SCD is an umbrella term for a group of life-threatening inherited blood disorders. It is one of the most common genetic diseases, and primarily affects people of Asian and African origin. There are approximately 20 million people living with the condition worldwide.

People with SCD have abnormal haemoglobin – a protein in red blood cells that carries oxygen throughout the body. This abnormality causes sickle-shaped red blood cells (pictured above), which are fragile and prone to rupture. Because of their unusual shape and rigidity, they are also liable to clump together and block small blood vessels, decreasing oxygen delivery and causing damage to multiple tissues and organs in the body.

Beta-thalassaemia, meanwhile, is a related group of red blood cell diseases. Instead of producing a mutated haemoglobin molecule, not enough haemoglobin is produced, leading to varying degrees of anaemia and decreased oxygen delivery.

EPI01 is designed to counteract the effects of both diseases by increasing levels of foetal haemoglobin (HbF) to ‘substitute’ for the defective haemoglobin in patients, thereby increasing the half-life of their red blood cells, reducing pain and improving life expectancy.
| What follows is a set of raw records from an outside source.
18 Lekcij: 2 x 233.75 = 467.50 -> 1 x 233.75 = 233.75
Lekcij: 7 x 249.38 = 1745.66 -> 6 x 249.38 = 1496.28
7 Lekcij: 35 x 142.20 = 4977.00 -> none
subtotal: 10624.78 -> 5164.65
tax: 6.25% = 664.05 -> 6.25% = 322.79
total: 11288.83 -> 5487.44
"I’m confident that this deal is the first of many more to come as we seek to evolve the way we operate in the Biopharm space," said Christian Kanstrup, SVP, Biopharm Operations.
 
New hope

According to Mads Krogsgaard Thomsen, EVP and Chief Science Officer, our collaboration with EpiDestiny will bring new hope to an underserved patient population.

“This is a great opportunity for Novo Nordisk to enter into a new therapeutic area closely related to our existing Biopharm business,” he said. “With our core R&D and commercial capabilities, we can make a significant difference for patients living with this serious chronic disease.

“We are looking forward to working closely with EpiDestiny and their great network among sickle cell disease experts and the sickle cell community. We are confident that together we can make a significant difference for SCD patients and their families globally.”

​For more on this story, read the joint Novo Nordisk / EpiDestiny press release in full here.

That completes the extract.